### Provided material
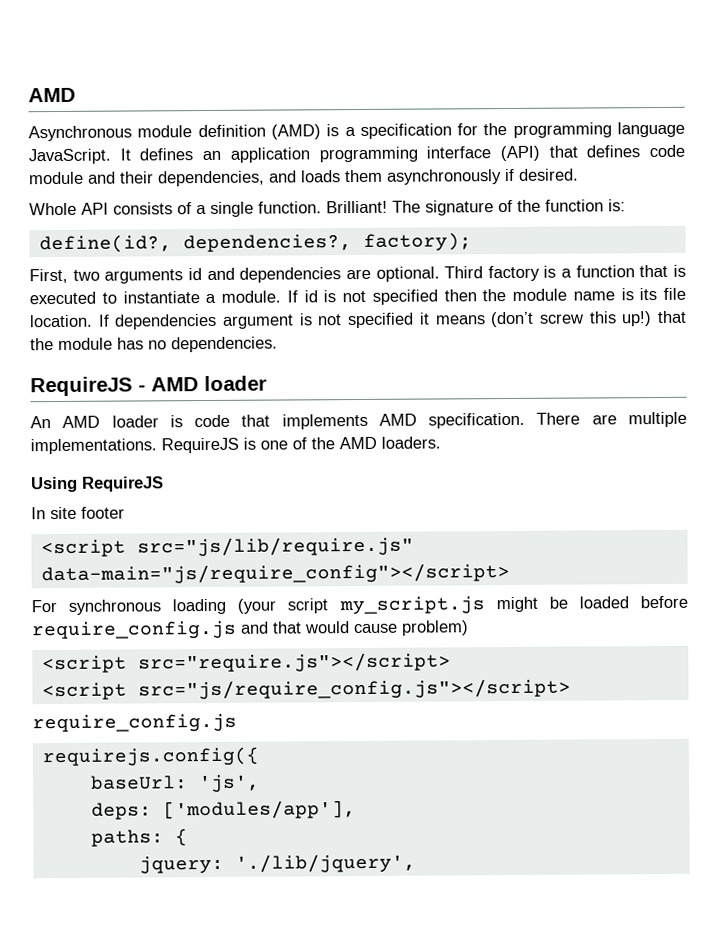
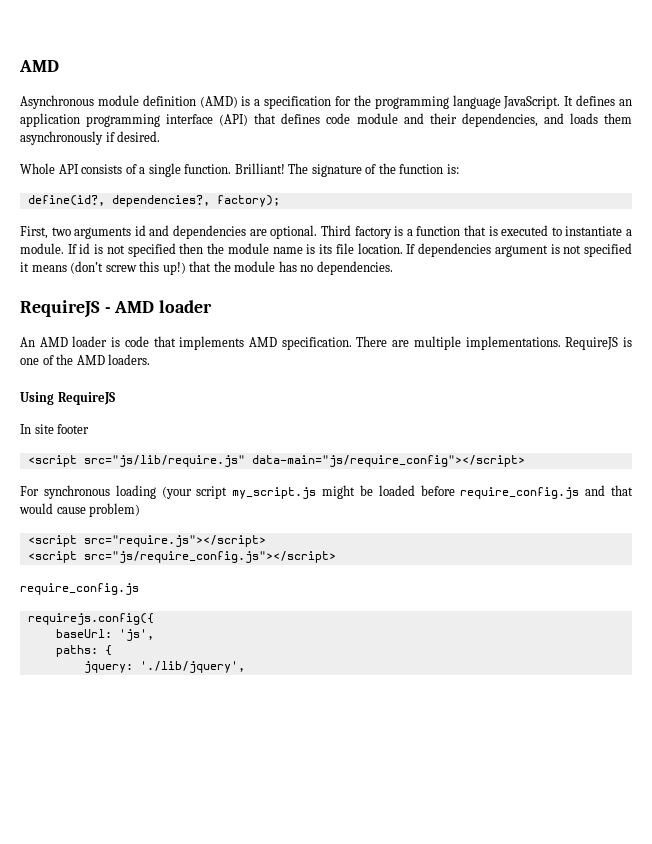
[90,800,356,820] // deps: ['modules/app'], -> (154, 635) none

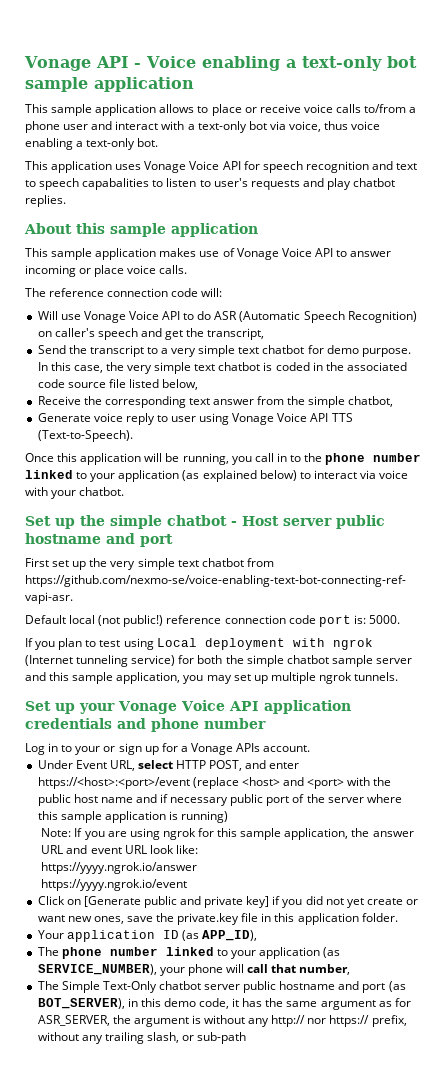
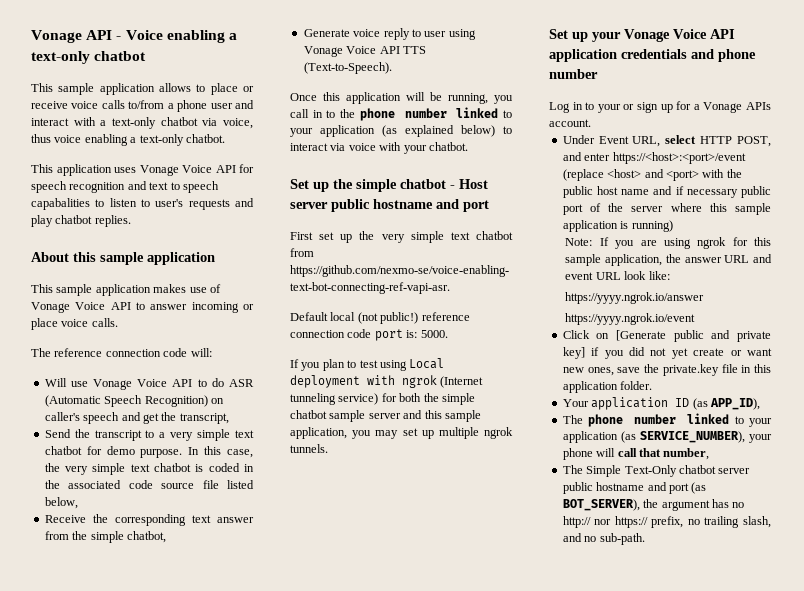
[386,56,417,68] [25,77,194,92] bot sample application -> [94,51,147,61] chatbot
[248,121,267,130] bot -> [160,117,198,126] chatbot
[137,138,159,147] bot. -> [185,134,225,143] chatbot.
[127,998,411,1010] [37,1015,407,1027] [37,1032,247,1044] in this demo code, it has the same argument as for ASR_SERVER, the argument is without any http:// nor https:// prefix, without any trailing slash, or sub-path -> [643,499,745,511] [562,516,771,528] [562,533,645,545] the argument has no http:// nor https:// prefix, no trailing slash, and no sub-path.

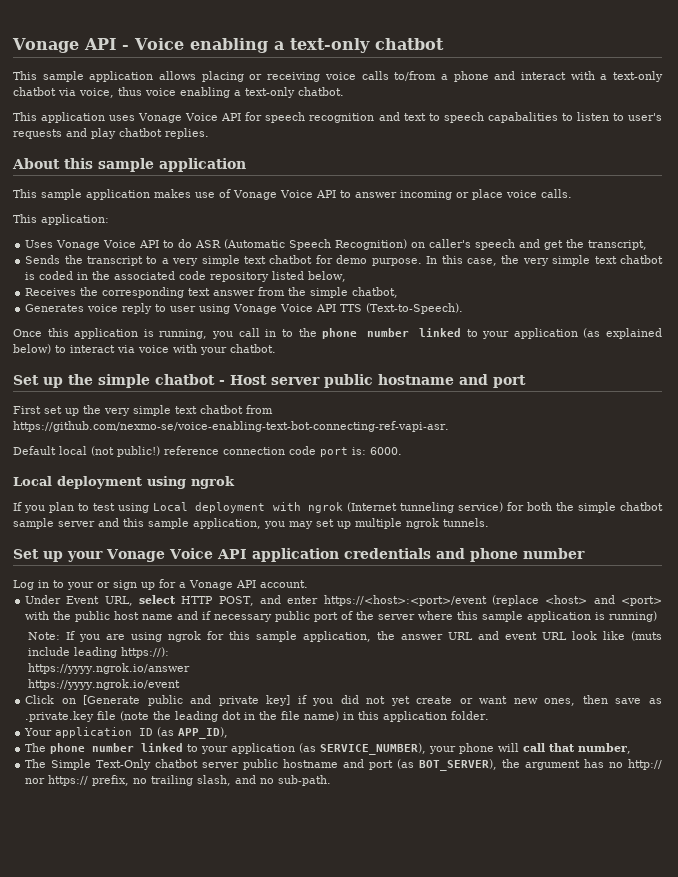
[196,83,255,95] [31,101,68,109] to place or receive -> [201,71,321,82] placing or receiving
[210,103,233,109] user -> (489, 76) none
[31,348,212,357] [44,378,88,387] The reference connection code will: // Will use -> [13,214,109,225] [25,240,54,248] This application: // Uses
[44,429,71,438] Send -> [25,255,61,264] Sends
[161,480,219,489] source file -> [210,272,270,282] repository
[44,515,86,523] Receive -> [25,288,77,296] Receives
[303,29,350,37] Generate -> [25,304,85,312] Generates
[406,92,442,101] will be -> [143,329,154,337] is
[420,330,448,338] 5000. -> [370,447,402,455] [13,476,235,489] 6000. // Local deployment using ngrok
[746,102,771,110] APIs -> [236,580,256,588] API
[648,271,670,280] like: -> [602,631,663,641] [27,647,169,658] like (muts include leading https://):
[617,364,738,376] save the private.key file -> [582,695,662,704] [25,711,340,722] then save as .private.key file (note the leading dot in the file name)

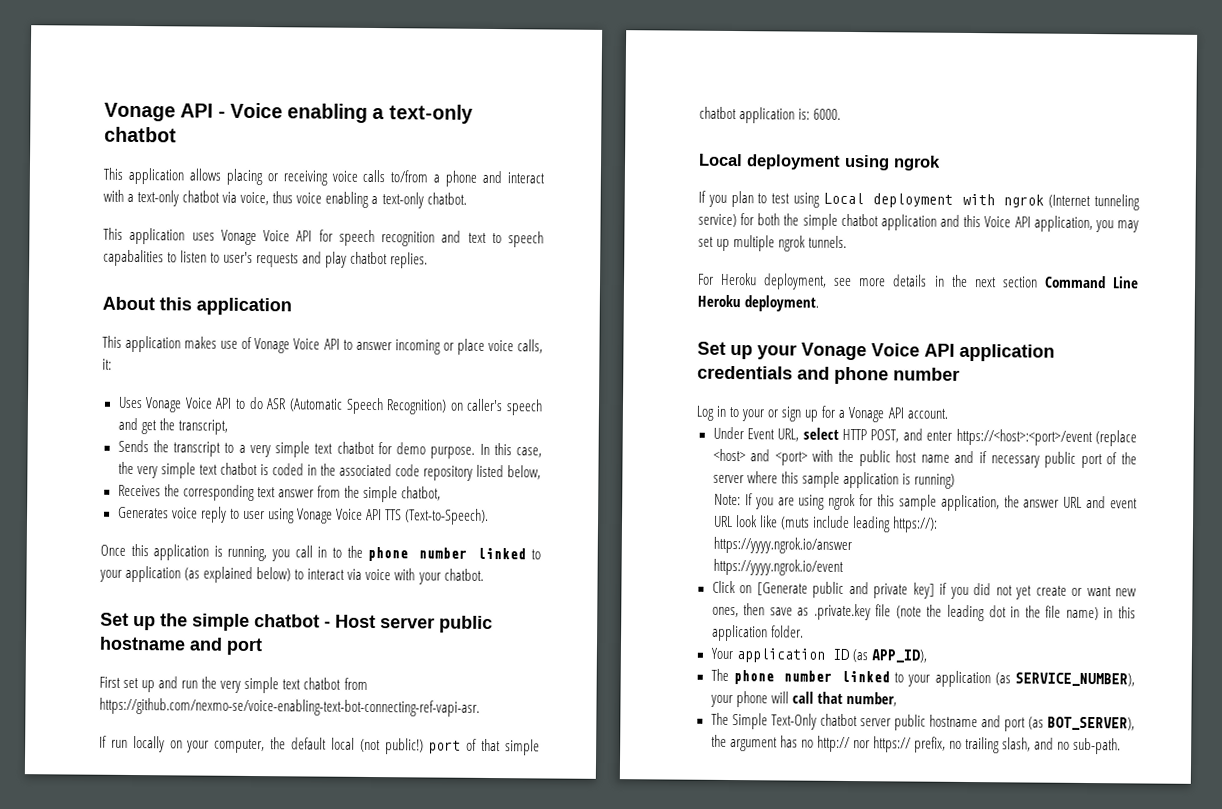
[42,71,84,82] sample -> (123, 173) none
[98,158,154,172] sample -> (192, 304) none
[41,189,82,200] sample -> (122, 341) none
[541,189,572,198] [13,214,109,225] calls. // This application: -> [517,339,543,354] [102,358,112,370] calls, it:
(79, 412) none -> [158,676,199,689] and run
[13,446,348,457] Default local (not public!) reference connection code port -> [99,735,540,756] [699,106,796,124] If run locally on your computer, the default local (not public!) port of that simple chatbot application
[13,518,189,529] sample server and this sample -> [880,214,1031,231] application and this Voice API
(489, 522) none -> [698,272,1139,290] [697,294,820,312] // For Heroku deployment, see more details in the next section Command Line Heroku deployment.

### What is needed
Restate the entries above word for word, keeping pictures out of the copy.

### Answer below
[90,800,356,820] // deps: ['modules/app'], -> (154, 635) none

[386,56,417,68] [25,77,194,92] bot sample application -> [94,51,147,61] chatbot
[248,121,267,130] bot -> [160,117,198,126] chatbot
[137,138,159,147] bot. -> [185,134,225,143] chatbot.
[127,998,411,1010] [37,1015,407,1027] [37,1032,247,1044] in this demo code, it has the same argument as for ASR_SERVER, the argument is without any http:// nor https:// prefix, without any trailing slash, or sub-path -> [643,499,745,511] [562,516,771,528] [562,533,645,545] the argument has no http:// nor https:// prefix, no trailing slash, and no sub-path.

[196,83,255,95] [31,101,68,109] to place or receive -> [201,71,321,82] placing or receiving
[210,103,233,109] user -> (489, 76) none
[31,348,212,357] [44,378,88,387] The reference connection code will: // Will use -> [13,214,109,225] [25,240,54,248] This application: // Uses
[44,429,71,438] Send -> [25,255,61,264] Sends
[161,480,219,489] source file -> [210,272,270,282] repository
[44,515,86,523] Receive -> [25,288,77,296] Receives
[303,29,350,37] Generate -> [25,304,85,312] Generates
[406,92,442,101] will be -> [143,329,154,337] is
[420,330,448,338] 5000. -> [370,447,402,455] [13,476,235,489] 6000. // Local deployment using ngrok
[746,102,771,110] APIs -> [236,580,256,588] API
[648,271,670,280] like: -> [602,631,663,641] [27,647,169,658] like (muts include leading https://):
[617,364,738,376] save the private.key file -> [582,695,662,704] [25,711,340,722] then save as .private.key file (note the leading dot in the file name)

[42,71,84,82] sample -> (123, 173) none
[98,158,154,172] sample -> (192, 304) none
[41,189,82,200] sample -> (122, 341) none
[541,189,572,198] [13,214,109,225] calls. // This application: -> [517,339,543,354] [102,358,112,370] calls, it:
(79, 412) none -> [158,676,199,689] and run
[13,446,348,457] Default local (not public!) reference connection code port -> [99,735,540,756] [699,106,796,124] If run locally on your computer, the default local (not public!) port of that simple chatbot application
[13,518,189,529] sample server and this sample -> [880,214,1031,231] application and this Voice API
(489, 522) none -> [698,272,1139,290] [697,294,820,312] // For Heroku deployment, see more details in the next section Command Line Heroku deployment.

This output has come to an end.